Would you please reproduce all the entries exactly, leaving the pictures out?

> _Source records_
--- START ---
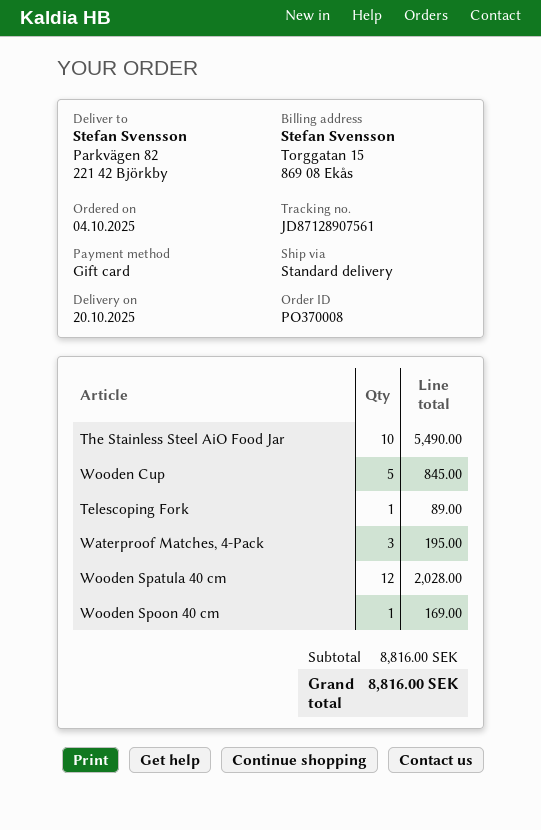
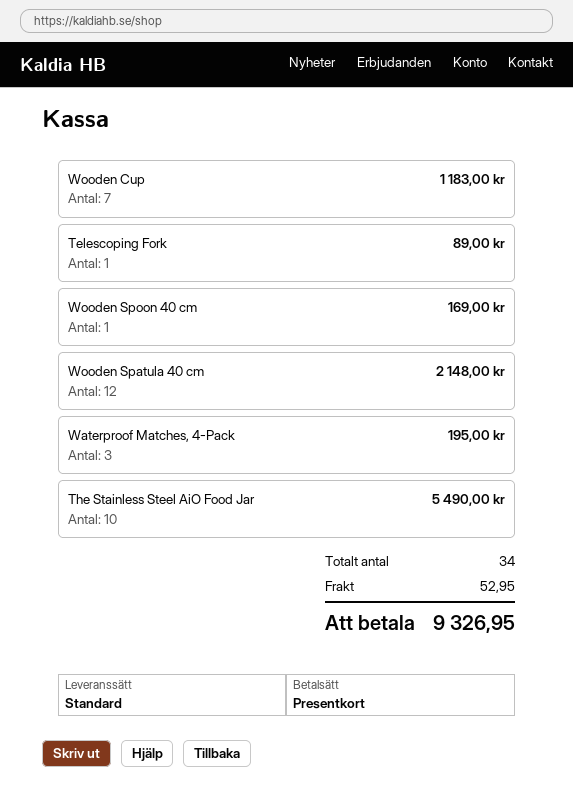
Wooden Cup: 5 for 845.00 -> 7 for 1183.00
Wooden Spatula 40 cm: 12 for 2028.00 -> 12 for 2148.00
shipping: none -> 52.95
total: 8816.00 -> 9326.95

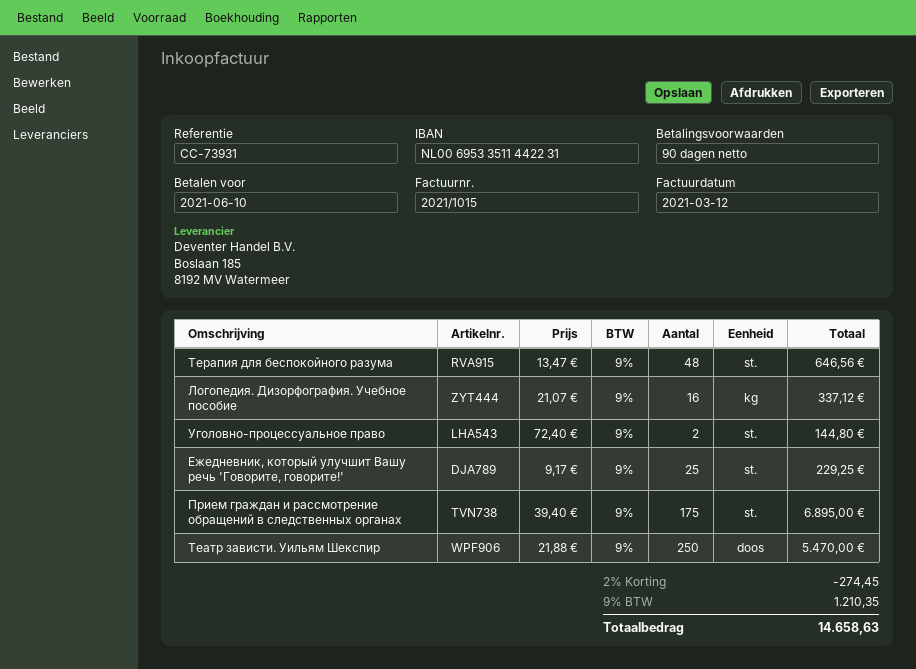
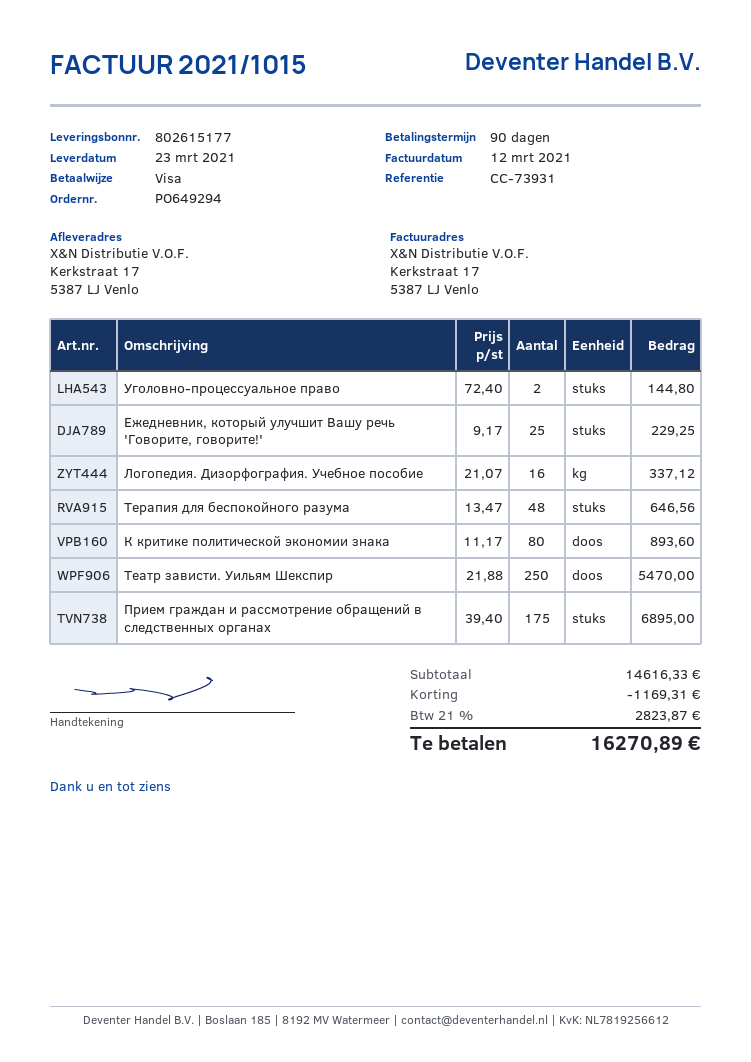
К критике политической экономии знака: none -> 80 x 11.17 = 893.60
discount: 274.45 -> 1169.31
tax: 9% = 1210.35 -> 21% = 2823.87
total: 14658.63 -> 16270.89

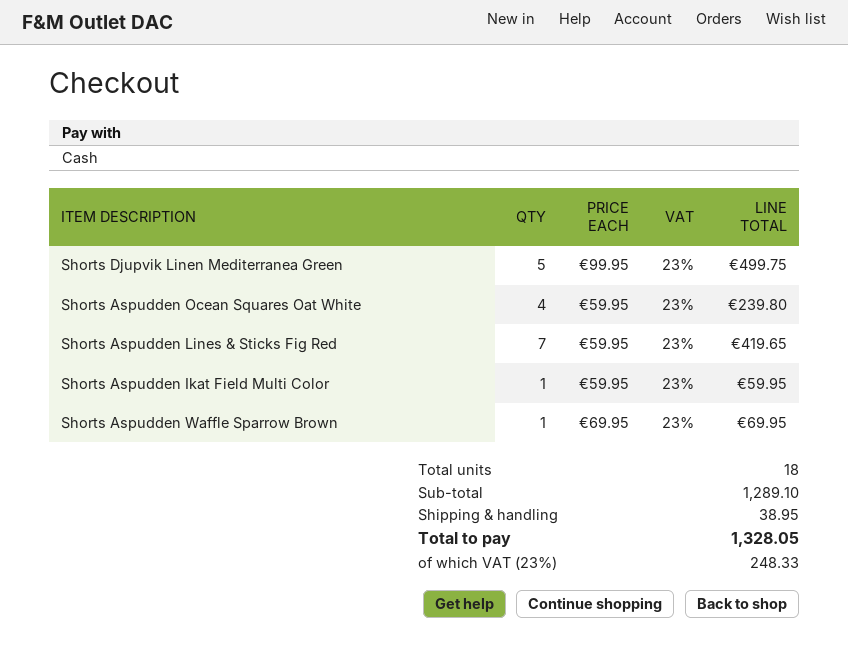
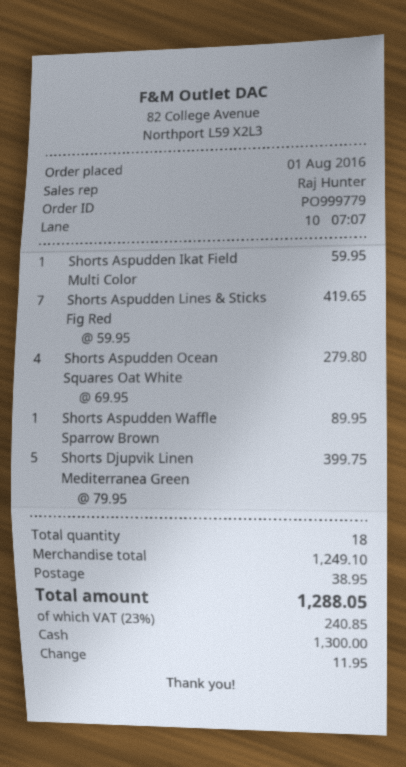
Shorts Djupvik Linen Mediterranea Green: 5 x 99.95 = 499.75 -> 5 x 79.95 = 399.75
Shorts Aspudden Ocean Squares Oat White: 4 x 59.95 = 239.80 -> 4 x 69.95 = 279.80
Shorts Aspudden Waffle Sparrow Brown: 1 x 69.95 = 69.95 -> 1 x 89.95 = 89.95
subtotal: 1289.10 -> 1249.10
tax: 23% = 248.33 -> 23% = 240.85
total: 1328.05 -> 1288.05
--- END ---
> _Solution_
Wooden Cup: 5 for 845.00 -> 7 for 1183.00
Wooden Spatula 40 cm: 12 for 2028.00 -> 12 for 2148.00
shipping: none -> 52.95
total: 8816.00 -> 9326.95

К критике политической экономии знака: none -> 80 x 11.17 = 893.60
discount: 274.45 -> 1169.31
tax: 9% = 1210.35 -> 21% = 2823.87
total: 14658.63 -> 16270.89

Shorts Djupvik Linen Mediterranea Green: 5 x 99.95 = 499.75 -> 5 x 79.95 = 399.75
Shorts Aspudden Ocean Squares Oat White: 4 x 59.95 = 239.80 -> 4 x 69.95 = 279.80
Shorts Aspudden Waffle Sparrow Brown: 1 x 69.95 = 69.95 -> 1 x 89.95 = 89.95
subtotal: 1289.10 -> 1249.10
tax: 23% = 248.33 -> 23% = 240.85
total: 1328.05 -> 1288.05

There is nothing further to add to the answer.